Pneumonectomy

If a mesothelioma patient must have a tumorous or unhealthy lung removed, then a procedure called a pneumonectomy will be performed. The goal of this procedure is to completely prevent the dangerous spread of malignant cells to any other sites in a patient’s body.

When doctors are deciding if a patient should undergo a pneumonectomy, rather than performing a lesser method of lung resection, a few determining factors are considered. These include the size and location of the tumors in the lungs and the degree of invasion of mediastinal lymph nodes within the chest cavity. The most common histologic form of cancer suitable for this type of procedure is squamous cell carcinoma, which shows a 69 percent success rate.

There are less-aggressive resection surgeries performed by doctors that present a much lower morbidity rate than a pneumonectomy. Surgeons must therefore determine the optimum benefits versus the operative risks when deciding to perform a pneumonectomy. Candidates must be in overall good health, exhibit durable heart function, and must not have any other area of the body metastasized with cancer. This aggressive surgery method leads to a 20 percent loss in exercise capacity and a permanent loss of about 33 percent of pulmonary function. Candidates who are selected for this surgery must have a solid prognosis for recovery and quality of life post-operation.

Procedure and Recovery for a Pneumonectomy

At the start of a pneumonectomy procedure, a thoracotomy will be performed. Under general anesthesia, a long incision will be made in the chest area and, many times, part or all of a rib will be removed to assist in facilitating surgery. The affected lung will then be collapsed and removed through the incision. Surgeons will carefully inspect all vessels and incisions in order to ensure that nothing is leaking, and a temporary draining tube will be inserted to remove fluid, air, and blood from the surgical cavity before the chest incision is closed. These drainage tubes will remain intact for several days to remove any excess fluid buildup, and patients will also require breathing assistance through a respirator. There also is the possibility of receiving medications and nutrition intravenously.

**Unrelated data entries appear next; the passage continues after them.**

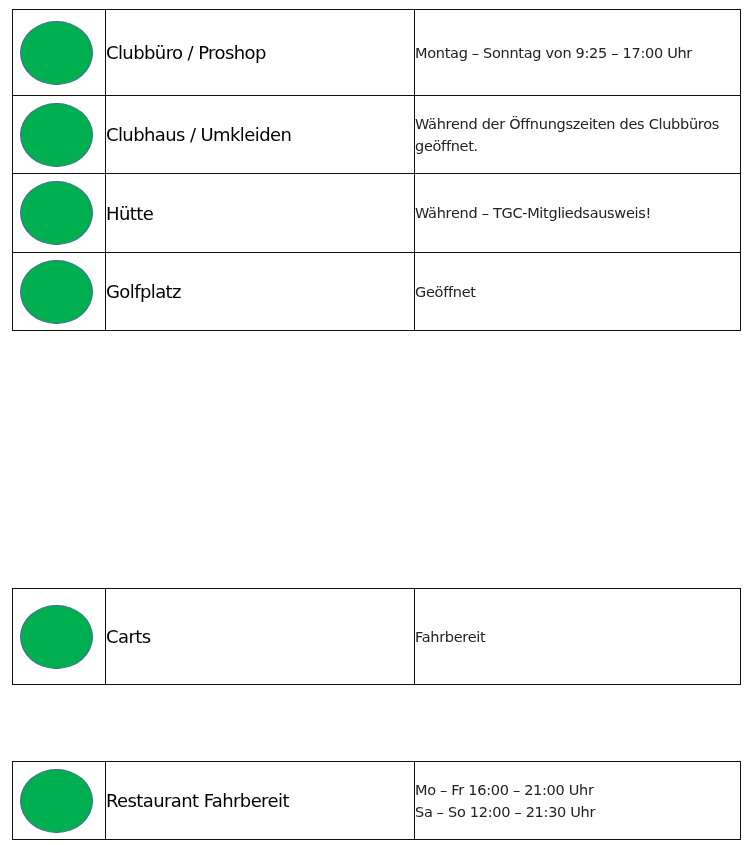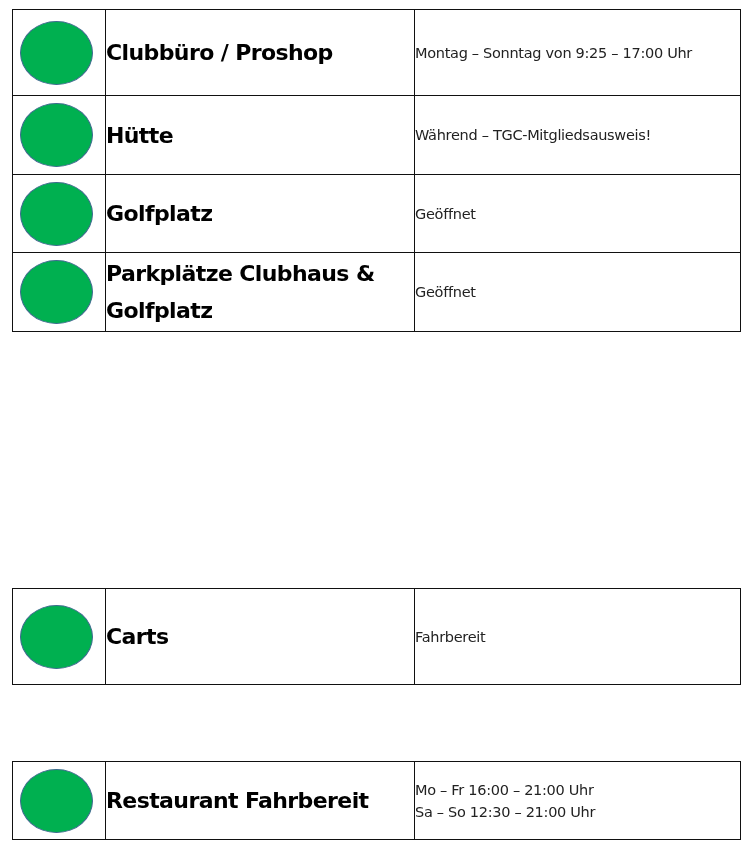"Clubbüro / Proshop" .name { font-size: 22px -> 18px; font-weight: bold -> normal }
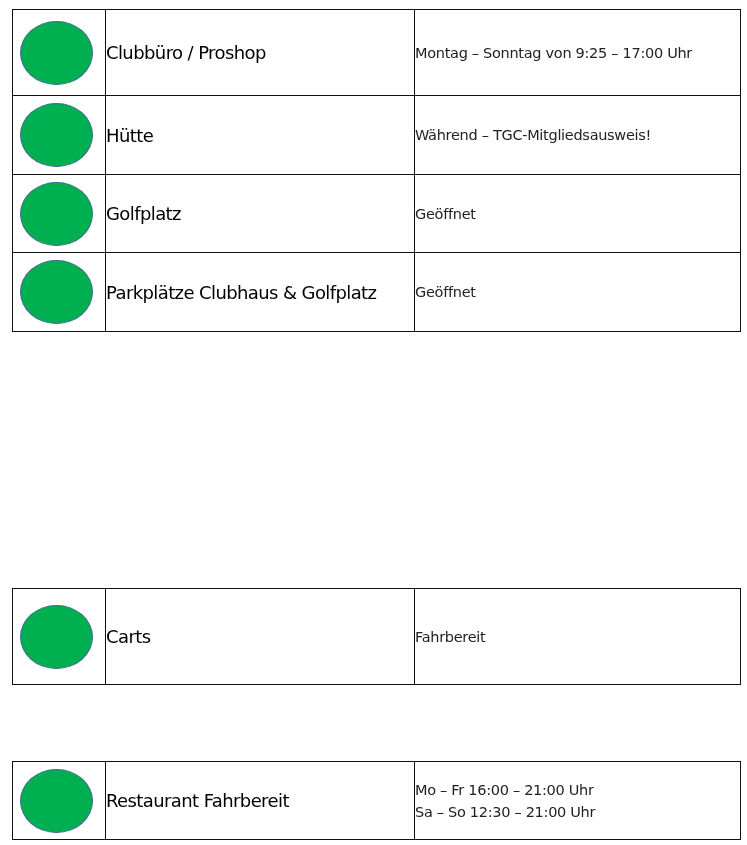"Clubhaus / Umkleiden" tr { html: none -> <tr> <td> <span></span> </td> <td>Clubhaus / Umkleiden</td> <td>Während der Öffnungszeiten des Clubbüros geöffnet.</td> </tr> }
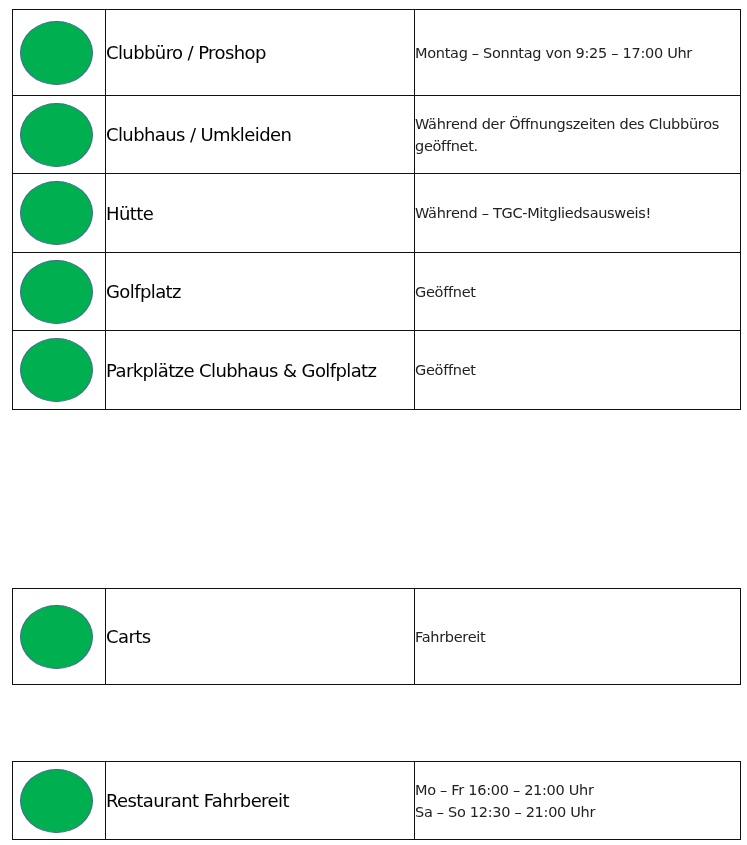"Parkplätze Clubhaus & Golfplatz" tr { html: <tr> <td> <span></span> </td> <td>Parkplätze Clubhaus &amp; Golfplatz</td> <td>Geöffnet</td> </tr> -> none }
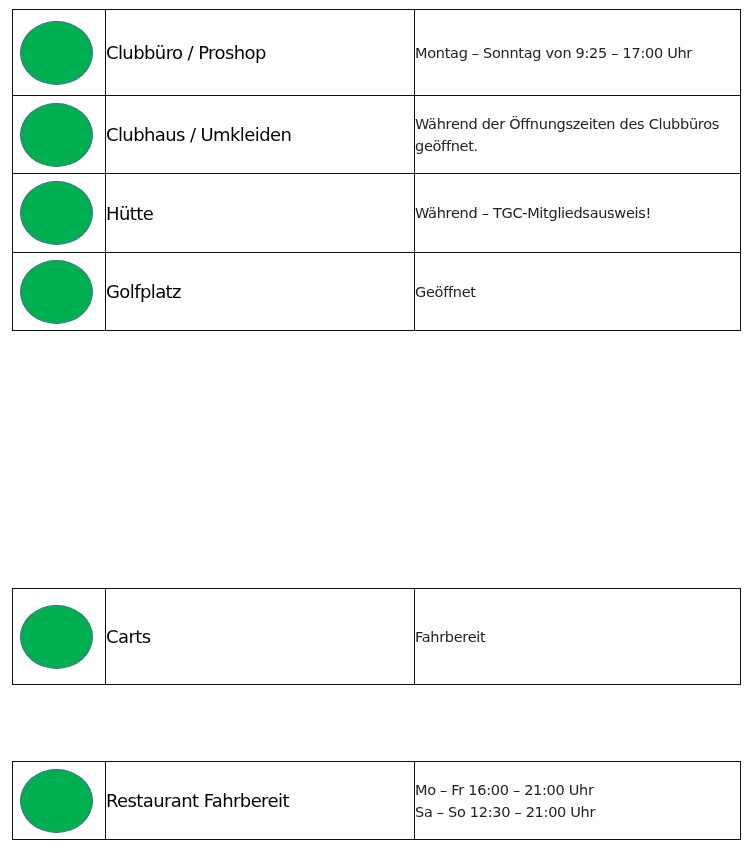"Sa – So 12:30 –" div { text: 12:30 – 21:00 -> 12:00 – 21:30 }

Benefits and Risks of a Pneumonectomy

The success of pneumonectomy surgery and a patient’s overall prognosis will depend on many factors, including a patient’s overall general health before the surgery, gender, age, the type and stage of the cancer, and also which lung was removed. Gradually, the remaining lung must take over and help a patient breathe as if both lungs were still intact. However, 60 percent of patients still suffer with shortness of breath for up to six months after surgery as a result. As with any surgery, risks include unfavorable reactions to medications, infection, and bleeding. Even though there are risks with this type of mesothelioma surgery, it can greatly improve the quality of life of suffering patients by easing the chronic and extremely painful symptoms of the disease. This surgery also prolongs a patient’s life over 90 percent of the time.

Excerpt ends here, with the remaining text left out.